• What to do: Transcribe the whole listing below. Pictures do not go in the copy.

• Source material:
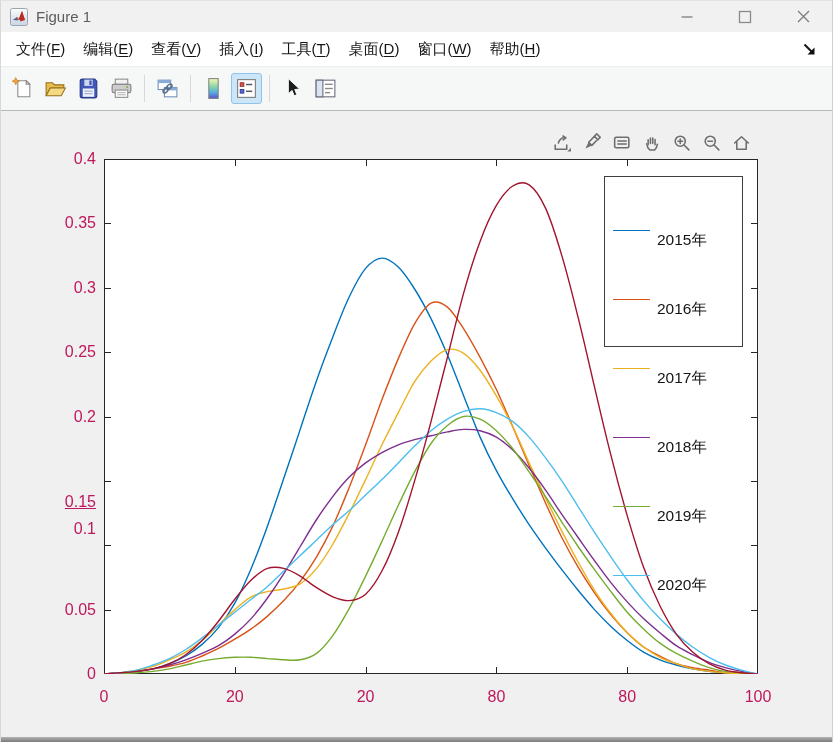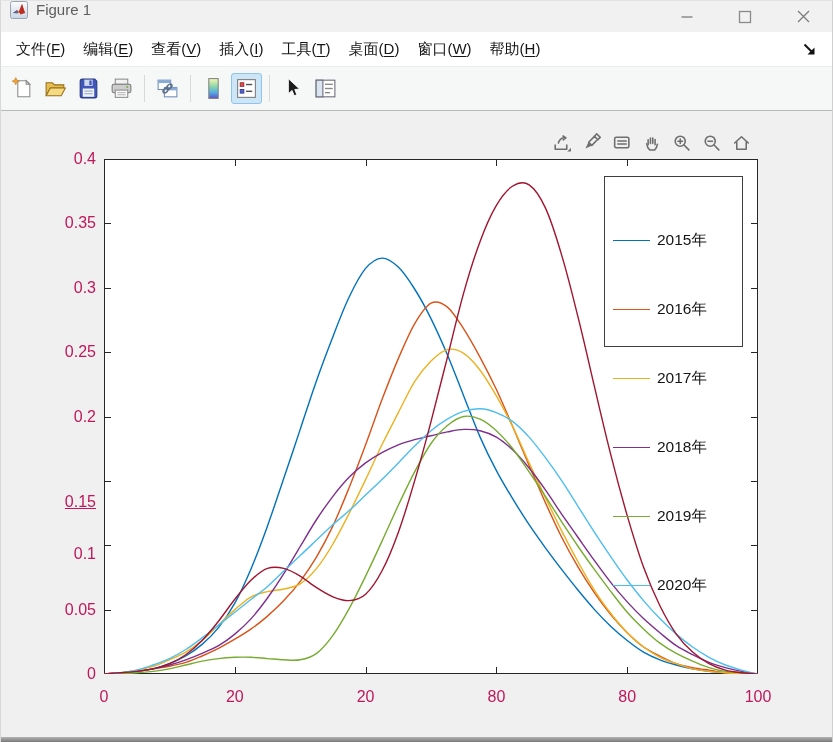--- a/index.html
+++ b/index.html
@@ -3,21 +3,21 @@
 <meta charset="utf-8">
 <style>
   html,body{margin:0;padding:0;background:#e8e8e8;}
   *{box-sizing:border-box;}
   .window{
     position:relative;width:833px;height:742px;overflow:hidden;
     background:#f0f0f0;font-family:"Liberation Sans",sans-serif;
     border-left:1px solid #d8d8d8;border-right:1px solid #cfcfcf;border-top:1px solid #e3e3e3;
   }
   
-  .titlebar{position:relative;height:31px;background:#f1f1f1;display:flex;align-items:flex-start;padding-left:9px;}
+  .titlebar{position:relative;height:31px;background:#f1f1f1;display:flex;align-items:center;padding-left:9px;}
   .app-icon{width:18px;height:18px;display:inline-block;}
   .title-text{margin-left:8px;font-size:15px;color:#5d5d5d;}
   .win-controls{position:absolute;right:0;top:0;height:31px;display:flex;}
   .win-btn{width:58px;height:31px;display:flex;align-items:center;justify-content:center;}
   
   .menubar{position:relative;height:35px;background:#ffffff;border-bottom:1px solid #ededed;display:flex;align-items:center;padding:0 6px 0 6px;}
   .menu-item{padding:5px 9px;font-size:15px;color:#151515;white-space:nowrap;cursor:default;}
   .menu-item u{text-decoration:underline;text-underline-offset:2px;}
   .dock-btn{margin-left:auto;margin-right:7px;width:20px;height:20px;display:flex;align-items:center;justify-content:center;}
   
@@ -29,21 +29,21 @@
   .canvas{position:relative;height:626px;background:#f0f0f0;}
   .axes-wrap{position:absolute;left:103px;top:48px;width:654px;height:515px;}
   .tick-label{position:absolute;font-size:16px;color:#be185d;line-height:20px;white-space:nowrap;}
   .xlab{transform:translateX(-50%);top:576px;}
   .ylab{width:62px;text-align:right;left:33px;}
   
   .axtoolbar{position:absolute;top:17px;right:76px;display:flex;}
   .ax-btn{width:30px;height:28px;display:flex;align-items:center;justify-content:center;}
   
   .legend{position:absolute;left:603px;top:65px;width:139px;height:171px;background:#ffffff;border:1px solid #3f3f3f;display:flex;flex-direction:column;justify-content:space-around;padding:5px 0;}
-  .legend-row{display:flex;align-items:center;height:21px;margin-top:48px;}
+  .legend-row{display:flex;height:21px;margin-top:48px;}
   .legend-line{width:37px;height:0;border-top:1.7px solid #000;margin-left:8px;flex:none;}
   .legend-label{margin-left:7px;font-size:15.5px;color:#151515;white-space:nowrap;}
   
   .bottom-strip{height:6px;background:linear-gradient(#b3b3b3,#6e6e6e);}
 </style>
 </head>
 <body>
 
 <div class="window">
 
@@ -279,21 +279,21 @@
         </div>
       </div>
   <div class="tick-label xlab" style="left: 103px;">0</div>
       <div class="tick-label xlab" style="left: 233.8px;">20</div>
       <div class="tick-label xlab" style="left: 364.6px;">20</div>
       <div class="tick-label xlab" style="left: 495.4px;">80</div>
       <div class="tick-label xlab" style="left: 626.2px;">80</div>
       <div class="tick-label xlab" style="left: 757px;">100</div>
       <div class="tick-label ylab" style="top: 553px;">0</div>
       <div class="tick-label ylab" style="top: 488.625px;">0.05</div>
-      <div class="tick-label ylab" style="top: 433px;">0.1</div>
+      <div class="tick-label ylab" style="top: 408px;">0.1</div>
       <div class="tick-label ylab" style="top: 381px; text-decoration: underline;">0.15</div>
       <div class="tick-label ylab" style="top: 295.5px;">0.2</div>
       <div class="tick-label ylab" style="top: 231.125px;">0.25</div>
       <div class="tick-label ylab" style="top: 166.75px;">0.3</div>
       <div class="tick-label ylab" style="top: 102.375px;">0.35</div>
       <div class="tick-label ylab" style="top: 38px;">0.4</div>
     </div>
 
   <div class="bottom-strip"></div>
 </div>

• Exercise solution:
--- a/index.html
+++ b/index.html
@@ -3,21 +3,21 @@
 <meta charset="utf-8">
 <style>
   html,body{margin:0;padding:0;background:#e8e8e8;}
   *{box-sizing:border-box;}
   .window{
     position:relative;width:833px;height:742px;overflow:hidden;
     background:#f0f0f0;font-family:"Liberation Sans",sans-serif;
     border-left:1px solid #d8d8d8;border-right:1px solid #cfcfcf;border-top:1px solid #e3e3e3;
   }
   
-  .titlebar{position:relative;height:31px;background:#f1f1f1;display:flex;align-items:flex-start;padding-left:9px;}
+  .titlebar{position:relative;height:31px;background:#f1f1f1;display:flex;align-items:center;padding-left:9px;}
   .app-icon{width:18px;height:18px;display:inline-block;}
   .title-text{margin-left:8px;font-size:15px;color:#5d5d5d;}
   .win-controls{position:absolute;right:0;top:0;height:31px;display:flex;}
   .win-btn{width:58px;height:31px;display:flex;align-items:center;justify-content:center;}
   
   .menubar{position:relative;height:35px;background:#ffffff;border-bottom:1px solid #ededed;display:flex;align-items:center;padding:0 6px 0 6px;}
   .menu-item{padding:5px 9px;font-size:15px;color:#151515;white-space:nowrap;cursor:default;}
   .menu-item u{text-decoration:underline;text-underline-offset:2px;}
   .dock-btn{margin-left:auto;margin-right:7px;width:20px;height:20px;display:flex;align-items:center;justify-content:center;}
   
@@ -29,21 +29,21 @@
   .canvas{position:relative;height:626px;background:#f0f0f0;}
   .axes-wrap{position:absolute;left:103px;top:48px;width:654px;height:515px;}
   .tick-label{position:absolute;font-size:16px;color:#be185d;line-height:20px;white-space:nowrap;}
   .xlab{transform:translateX(-50%);top:576px;}
   .ylab{width:62px;text-align:right;left:33px;}
   
   .axtoolbar{position:absolute;top:17px;right:76px;display:flex;}
   .ax-btn{width:30px;height:28px;display:flex;align-items:center;justify-content:center;}
   
   .legend{position:absolute;left:603px;top:65px;width:139px;height:171px;background:#ffffff;border:1px solid #3f3f3f;display:flex;flex-direction:column;justify-content:space-around;padding:5px 0;}
-  .legend-row{display:flex;align-items:center;height:21px;margin-top:48px;}
+  .legend-row{display:flex;height:21px;margin-top:48px;}
   .legend-line{width:37px;height:0;border-top:1.7px solid #000;margin-left:8px;flex:none;}
   .legend-label{margin-left:7px;font-size:15.5px;color:#151515;white-space:nowrap;}
   
   .bottom-strip{height:6px;background:linear-gradient(#b3b3b3,#6e6e6e);}
 </style>
 </head>
 <body>
 
 <div class="window">
 
@@ -279,21 +279,21 @@
         </div>
       </div>
   <div class="tick-label xlab" style="left: 103px;">0</div>
       <div class="tick-label xlab" style="left: 233.8px;">20</div>
       <div class="tick-label xlab" style="left: 364.6px;">20</div>
       <div class="tick-label xlab" style="left: 495.4px;">80</div>
       <div class="tick-label xlab" style="left: 626.2px;">80</div>
       <div class="tick-label xlab" style="left: 757px;">100</div>
       <div class="tick-label ylab" style="top: 553px;">0</div>
       <div class="tick-label ylab" style="top: 488.625px;">0.05</div>
-      <div class="tick-label ylab" style="top: 433px;">0.1</div>
+      <div class="tick-label ylab" style="top: 408px;">0.1</div>
       <div class="tick-label ylab" style="top: 381px; text-decoration: underline;">0.15</div>
       <div class="tick-label ylab" style="top: 295.5px;">0.2</div>
       <div class="tick-label ylab" style="top: 231.125px;">0.25</div>
       <div class="tick-label ylab" style="top: 166.75px;">0.3</div>
       <div class="tick-label ylab" style="top: 102.375px;">0.35</div>
       <div class="tick-label ylab" style="top: 38px;">0.4</div>
     </div>
 
   <div class="bottom-strip"></div>
 </div>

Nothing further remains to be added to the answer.